Do you know how passwords actually work?
Given all the recent concern about some very prominent sites being hacked, this is a very pertinent topic.
All passwords use either encryption or hashing to convert data from an understandable form to a non-understandable one. OK – what does that mean, exactly?
Encrytpion does this in such a way that it can be converted back with no loss of information. To do this a “key” is used. The key does not have to be the same for encryption and decryption. Most encryption is done today using what is called 128-bit encryption, which means that there are 2 to the 128th power possible combinations or keys. That is 339,000,000,000,000,000,000,000,000,000,000,000, or a decillion or 1000 quintillion.
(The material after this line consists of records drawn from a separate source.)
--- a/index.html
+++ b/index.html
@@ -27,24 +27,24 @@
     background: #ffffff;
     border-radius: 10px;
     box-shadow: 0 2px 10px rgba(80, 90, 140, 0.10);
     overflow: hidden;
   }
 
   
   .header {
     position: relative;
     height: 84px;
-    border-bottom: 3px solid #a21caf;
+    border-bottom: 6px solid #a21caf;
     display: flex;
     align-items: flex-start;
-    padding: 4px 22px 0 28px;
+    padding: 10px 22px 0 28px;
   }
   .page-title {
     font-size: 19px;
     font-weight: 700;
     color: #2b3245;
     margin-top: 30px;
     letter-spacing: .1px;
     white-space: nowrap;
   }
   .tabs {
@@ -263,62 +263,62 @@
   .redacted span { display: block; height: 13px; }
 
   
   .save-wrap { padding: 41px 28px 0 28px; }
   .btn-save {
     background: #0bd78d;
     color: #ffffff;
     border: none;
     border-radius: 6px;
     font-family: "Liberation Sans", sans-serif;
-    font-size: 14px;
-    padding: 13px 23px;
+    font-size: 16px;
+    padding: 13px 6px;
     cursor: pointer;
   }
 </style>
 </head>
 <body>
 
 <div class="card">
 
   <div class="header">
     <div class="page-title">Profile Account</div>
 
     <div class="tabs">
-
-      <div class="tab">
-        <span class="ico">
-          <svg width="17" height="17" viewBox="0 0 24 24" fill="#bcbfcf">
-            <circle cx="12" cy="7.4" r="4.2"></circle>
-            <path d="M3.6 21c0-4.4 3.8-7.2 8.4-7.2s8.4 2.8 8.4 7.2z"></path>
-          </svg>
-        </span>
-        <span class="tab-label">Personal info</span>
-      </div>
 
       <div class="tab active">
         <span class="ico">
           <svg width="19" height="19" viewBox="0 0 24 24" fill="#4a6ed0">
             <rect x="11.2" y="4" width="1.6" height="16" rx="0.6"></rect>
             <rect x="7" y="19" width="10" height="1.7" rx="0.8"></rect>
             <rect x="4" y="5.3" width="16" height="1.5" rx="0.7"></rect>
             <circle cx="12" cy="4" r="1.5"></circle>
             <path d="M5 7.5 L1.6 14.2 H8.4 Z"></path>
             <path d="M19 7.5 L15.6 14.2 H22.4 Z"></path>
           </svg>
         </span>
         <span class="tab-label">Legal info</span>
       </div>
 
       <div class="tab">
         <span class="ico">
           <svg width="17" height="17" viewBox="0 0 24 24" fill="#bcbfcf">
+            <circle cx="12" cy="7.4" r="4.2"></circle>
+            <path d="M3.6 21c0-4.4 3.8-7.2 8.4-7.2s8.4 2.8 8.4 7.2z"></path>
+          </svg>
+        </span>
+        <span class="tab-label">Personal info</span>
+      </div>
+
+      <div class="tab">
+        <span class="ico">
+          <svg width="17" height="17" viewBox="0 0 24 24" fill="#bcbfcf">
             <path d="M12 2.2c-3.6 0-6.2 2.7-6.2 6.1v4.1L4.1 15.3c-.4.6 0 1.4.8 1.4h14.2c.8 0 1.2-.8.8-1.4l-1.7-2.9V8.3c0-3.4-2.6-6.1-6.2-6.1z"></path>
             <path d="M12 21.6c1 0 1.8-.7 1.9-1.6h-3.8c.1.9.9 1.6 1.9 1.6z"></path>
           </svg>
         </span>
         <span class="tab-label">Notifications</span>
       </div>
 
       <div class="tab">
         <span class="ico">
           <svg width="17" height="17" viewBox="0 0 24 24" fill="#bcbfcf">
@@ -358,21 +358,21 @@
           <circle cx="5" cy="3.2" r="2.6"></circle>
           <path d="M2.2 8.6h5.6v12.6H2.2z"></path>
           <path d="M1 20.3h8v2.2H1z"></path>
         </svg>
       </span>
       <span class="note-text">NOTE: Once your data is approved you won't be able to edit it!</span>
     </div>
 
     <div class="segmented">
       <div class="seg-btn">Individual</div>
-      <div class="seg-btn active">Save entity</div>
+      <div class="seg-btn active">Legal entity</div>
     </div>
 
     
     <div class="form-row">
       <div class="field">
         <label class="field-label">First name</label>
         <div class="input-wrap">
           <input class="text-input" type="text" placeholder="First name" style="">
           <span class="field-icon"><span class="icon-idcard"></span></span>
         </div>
Someone has calculated that it would take longer than the age of the universe to crack a 128-bit key. (quantum nano computers could change that estimate…) Lossless compression algorithms also convert data, but the main difference is that the primary intent of encryption is to hide data, whereas compression’s primary intent is to make it smaller.
One-way hashing. once the data is converted to non-understandable form, the hashed version of the data cannot be used to recreate the original data. When you enter your password, the computer can one-way hash it and compare the result to the version in the password file. Since one-way hashes are a one-to-one relation, if the two versions match, you are allowed access. For example, in a situation where you have lost your password and the System Administrator cannot tell you what it is, it is probable that one-way hashing has been used to encrypt the passwords. In these cases it is usually possible to reset the password, but only by changing it to a new one, so the hash is not the same.
At Digtal Insite, we use one-way hashing, because we feel it is more secure, since the only person to ever actually know or have access to the original password is the user.